OnTARi is intended to represent potential adherence factors and their interaction in rehabilitation processes to address them in conventional interventions or by medical assistance systems. This makes OnTARi beneficial not only for healthcare professionals, e.g., in the preparation of treatment programs, but also for (medical) computer scientists and software developers. For the purposes of information retrieval, OnTARi should be able to answer the following questions:

  1. 1.

    Which adherence factors exist in a certain adherence dimension?

  2. 2.

    Which adherence factors are particularly relevant in rehabilitation processes, that is hard adherence factors?

  3. 3.

    Which hard adherence factors exist in a certain adherence dimension?

  4. 4.

    Which (hard) adherence factors are particularly relevant in a certain rehabilitation field?

  5. 5.

    Which adherence factors are influenced by a certain other adherence factor?

Further details on the ontology specification are summarized in Table 1.

Table 1 Characteristics of the domain ontology OnTARi

Ontology conceptualization and formalization

In accordance with METHONTOLOGY the conceptualization of OnTARi was based on four successive steps. First, a simple glossary of terms was formed, which contains concepts, individuals, and relations as well as their descriptions. Classes and taxonomies were created in a second step to systematize the identified concepts. Step three dealed with the definition of binary relations. Finally, the dictionary of concepts was created.

Glossary of terms

The glossary of terms was derived from the preceding knowledge and term extraction. It consists of the identified adherence and motivation factors as well as associated relations. Single statements were summarized to a term or a short phrase and documented with a proper description, synonyms, type of concepts, possibly existing acronyms, and German translations.

Classes and taxonomies

To create OnTARi’s taxonomy, a middle-out approach based on the preceding theoretical analyzes for term extraction was chosen. Classifications from medicine, psychology, and socioeconomics as well as taxonomies of other domain ontologies were used to enable reusability and interoperability of OnTARi (see Table 2). First, a division into three dimensions as main classes was made: Adherence, AdherenceFactors, and Rehabilitation. Thereby, the dimension Adherence was defined according to the domain ontology OPTImAL [10]. The taxonomy for AdherenceFactors was created successively, in a three-level hierarchy: top-, middle-, and bottom-level. The top-level classification served to represent the five adherence dimensions defined by the WHO [6]. For standardized documentation of patient-related adherence factors, the ‘International Classification of Functioning, Disability and Health’ (ICF) in combination with the ‘Dimensions of Treatment Motivation’ (DTM) was applied [18]. Socioeconomic adherence factors were characterized by the socioeconomic status. According to established socio-cultural theories, this is composed of individual aspects that have been modeled at the middle-level. For classification of condition-related adherence factors, the ‘International Statistical Classification Of Diseases And Related Health Problems, 10th revision’ (ICD-10), the WHO definition of health [19], and the specification of funcional capacity by Patterson et al. [20] were used. From an economic perspective healthcare team/system-related adherence factors can be described as resources. For this reason the so-called ‘Resource-Based View’, a theory recognized among economists, was used for categorization of such factors [21]. As supplement, the perspective of social sciences, i.e. the ‘Taxonomy of Resources’, was included to depict interpersonal resources in addition to economic ones [22].
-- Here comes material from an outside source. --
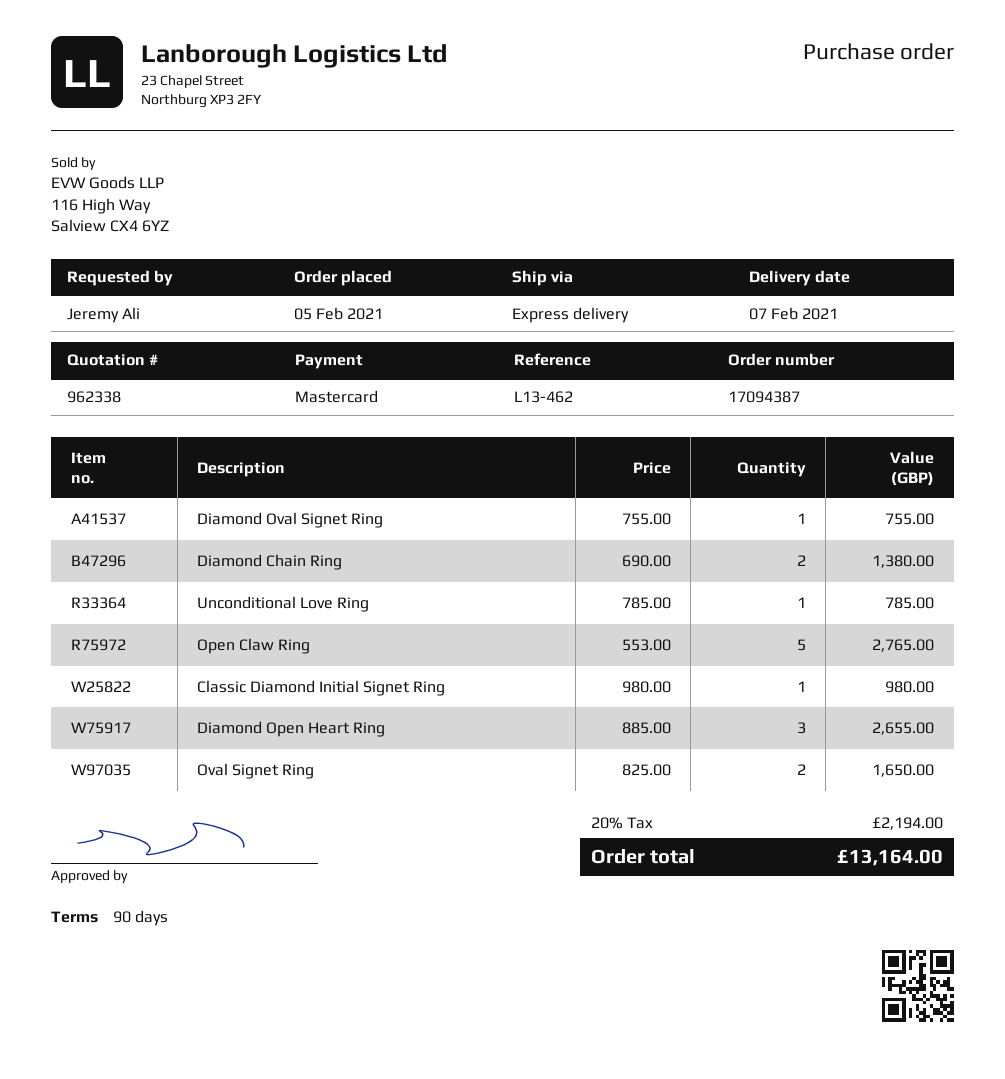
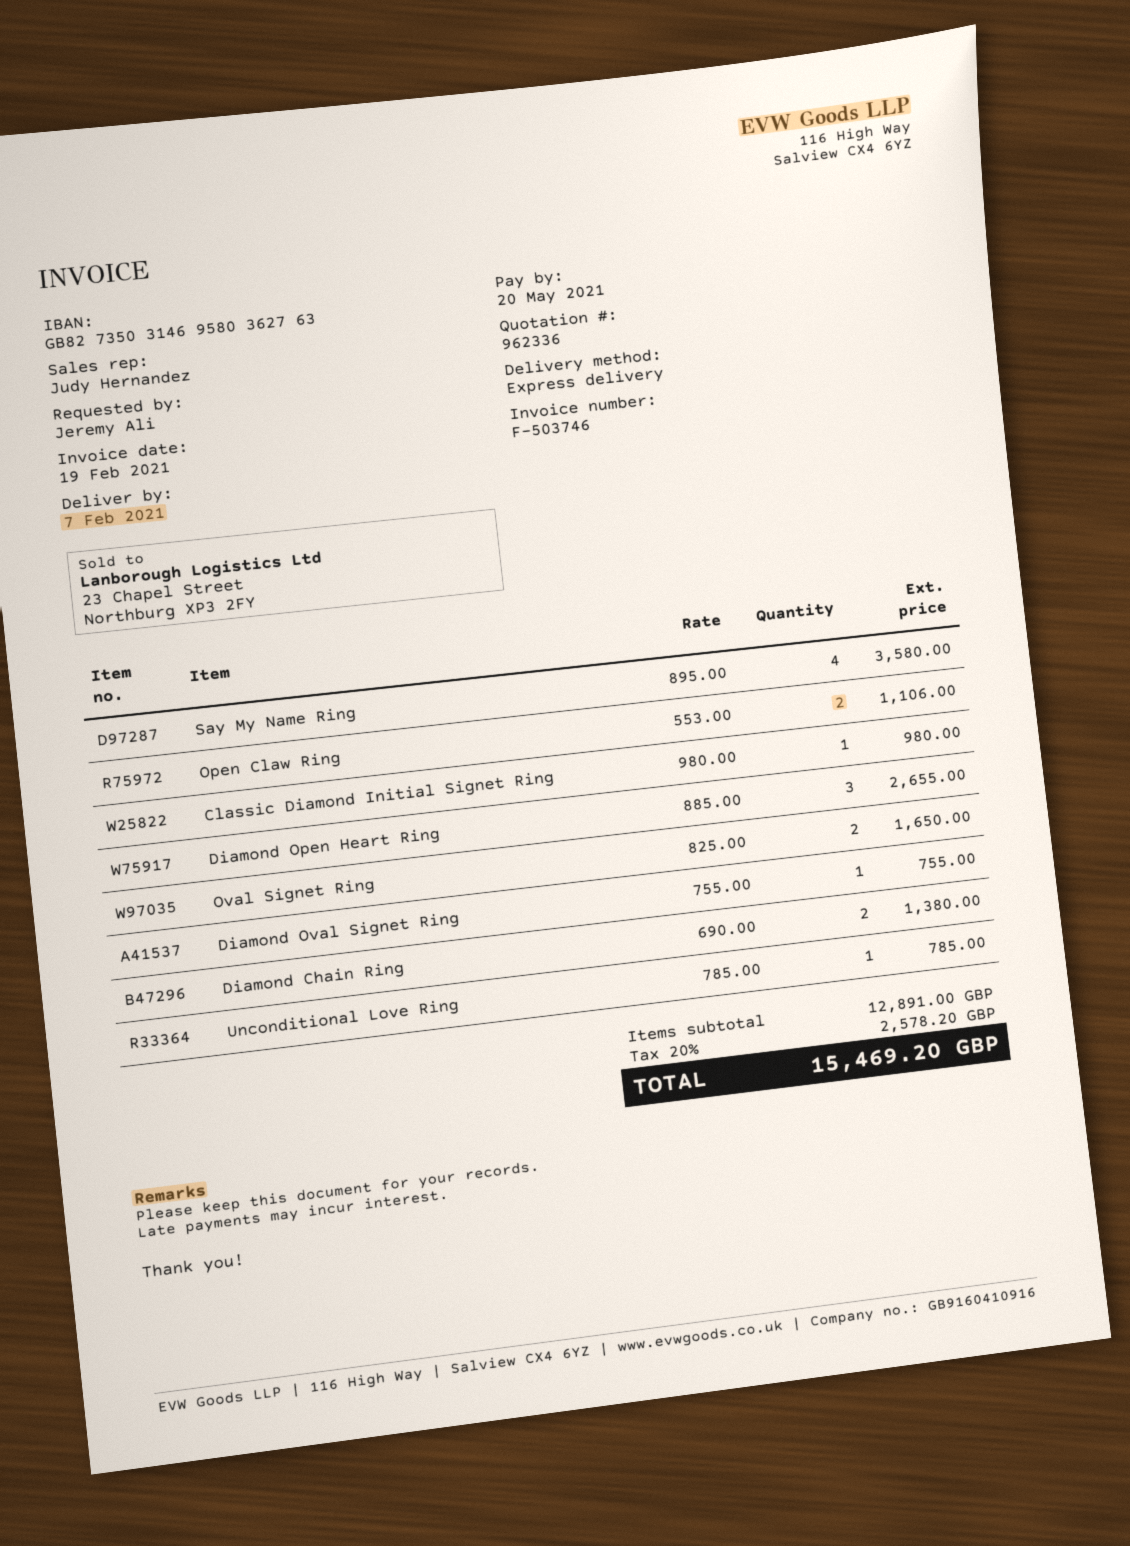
quote number: 962338 -> 962336
Open Claw Ring: 5 x 553.00 = 2765.00 -> 2 x 553.00 = 1106.00
Say My Name Ring: none -> 4 x 895.00 = 3580.00
tax: 20% = 2194.00 -> 20% = 2578.20
total: 13164.00 -> 15469.20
Table 2 Hierarchy of the dimension AdherenceFactors with reuse of existing classifications

The dimension Rehabilitation was intended to assign individual adherence factors to a rehabilitation area. This way it should be possible to constitute which adherence factors are of special relevance in a certain rehabilitation area. Thereby, a subdivision into typical areas of rehabilitation, e.g., neurological, internistic, and orthopedic rehabilitation, was done.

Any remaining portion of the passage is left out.